In accordance with ASC 480, Distinguishing Liabilities from Equity, and ASC 815, Derivatives and Hedging, the Company determined that the Term Loan, Initial Issuance and Deferred Issuance did not contain any features that would qualify as a derivative or embedded derivative and require bifurcation. In addition, the Company determined the Initial Issuance and Deferred Issuance should be classified as equity. In accordance with ASC 470, Debt, the allocation on a relative fair value basis resulted in gross amounts recorded of $44.9 million for the Initial Term Loan, $64.2 million for the Initial Issuance and $240.9 million for the Deferred Issuance, in each case during the year ended December 31, 2023.
In accordance with ASC 815, Derivatives and Hedging, the Company determined the reallocation of the Deferred Issuance between the Lenders in connection with the First Credit Agreement Amendment and Investor Rights Agreement Joinders that resulted in a pro rata portion of the Investor Shares being issued to the Incremental Term Lenders on the Final Credit Agreement Closing Date represented a modification of a freestanding equity-classified written call option and the modification was to be recognized as if cash had been paid as consideration for the shares of Common Stock issued to the Incremental Term Lenders (collectively, the “Reallocated Shares”).

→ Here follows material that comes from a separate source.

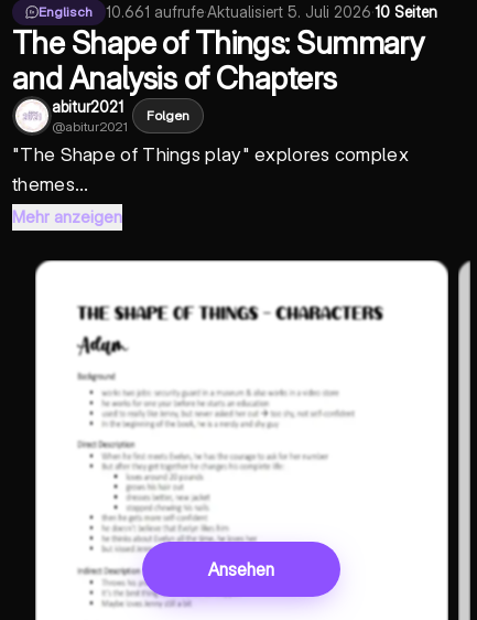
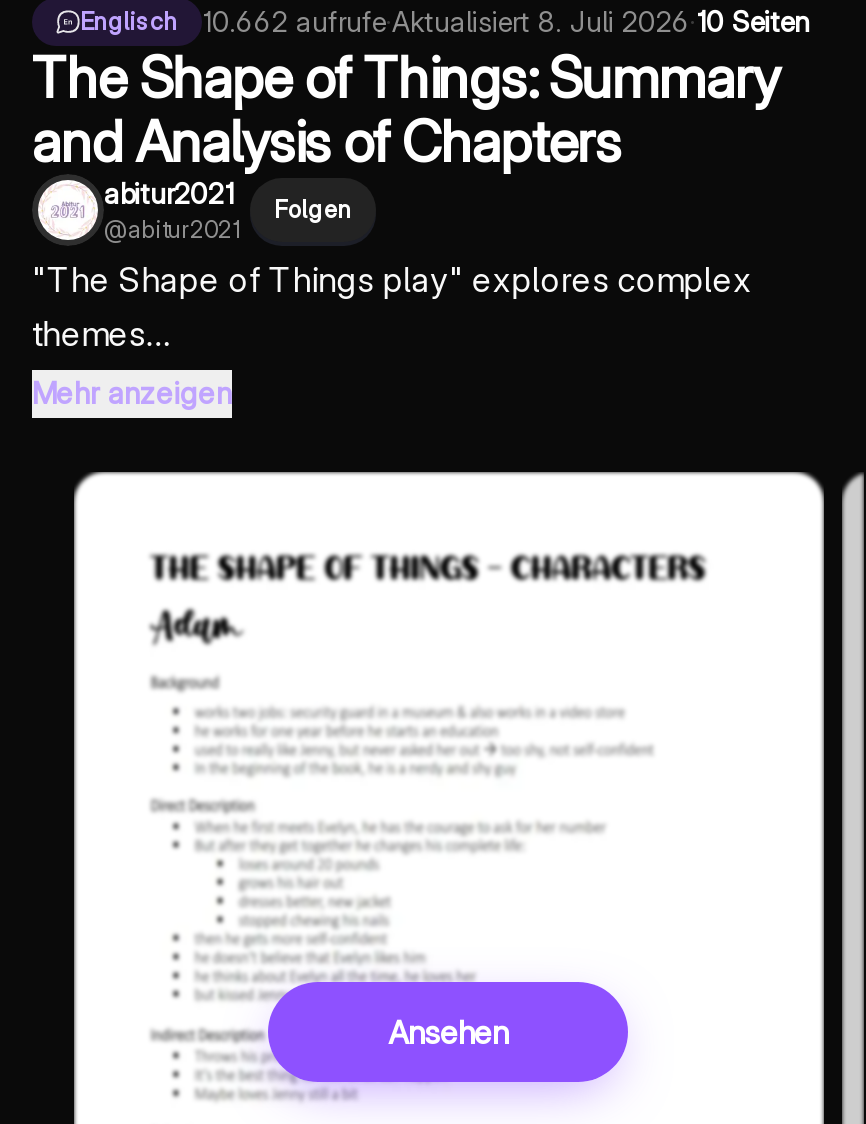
[106,2,437,21] 10.661 aufrufe · Aktualisiert 5. Juli 2026 · 10 Seiten -> [202,4,810,38] 10.662 aufrufe · Aktualisiert 8. Juli 2026 · 10 Seiten

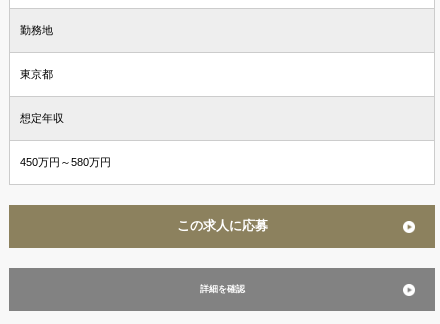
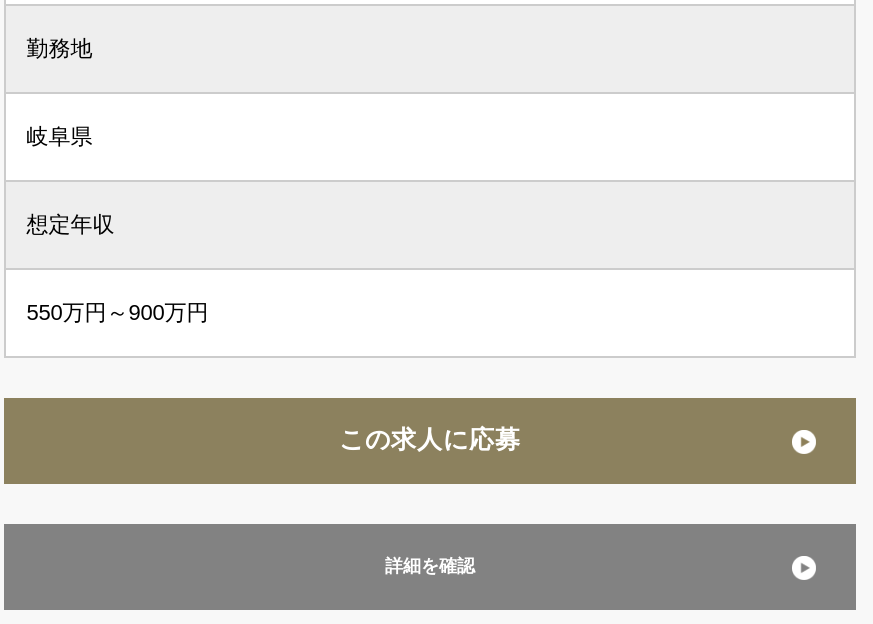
[20,68,53,80] 東京都 -> [26,124,92,148] 岐阜県
[20,156,111,168] 450万円～580万円 -> [26,300,208,324] 550万円～900万円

Accordingly, the Reallocated Shares were treated as a debt discount in accordance with the guidance in ASC 835, Interest, and the value of the Incremental Term Loan and the Reallocated Shares was apportioned using a relative fair value allocation that resulted in gross amounts recorded during the three months ended December 31, 2023 of $9.4 million for the Incremental Term Loan and $30.6 million for the Reallocated Shares.
Aggregate issuance costs of $29.5 million were incurred in connection with the Original Credit Agreement, First Credit Agreement Amendment, Original Investor Rights Agreement and First Investor Rights Agreement Amendment. The deferred issuance costs were allocated on a relative fair value basis, resulting in an allocation of $4.1 million in the aggregate for the Term Loan and $25.4 million in the aggregate for the Investor Issuances. The initial carrying value of the Term Loan was $41.4 million as of September 20, 2023, which reflected $3.4 million of unamortized debt issuance costs and $305.2 million of unamortized debt discount. The initial carrying value of the Incremental Term Loan was $8.7 million as of November 15, 2023, which reflected $0.7 million of unamortized debt issuance costs and $30.6 million of unamortized debt discount.
Amortization (Accretion) of debt discounts and deferred issuance costs associated with the Term Loan of $3.2 million and $4.8 million were recorded in Interest expense in the condensed consolidated statement of operations for the three and six months ended June 30, 2025, respectively, and $(1.7) million and $(4.1) million were recorded in Interest expense in the condensed consolidated statement of operations for the three and six months ended June 30, 2024, respectively.
Long-Term Debt Extinguished as of or prior to June 30, 2025
Amortization expense for debt discounts and deferred financing costs associated with the interim extinguishment of certain WUP LLC’s former fixed rate equipment notes, which were redeemed in-full on the Initial Revolving Equipment Notes Closing Date, of nil was recorded in Interest expense in the condensed consolidated statement of operations for each of the three and six months ended June 30, 2025, and $2.2 million and $2.7 million were recorded in Interest expense in the condensed consolidated statement of operations for the three and six months ended June 30, 2024, respectively.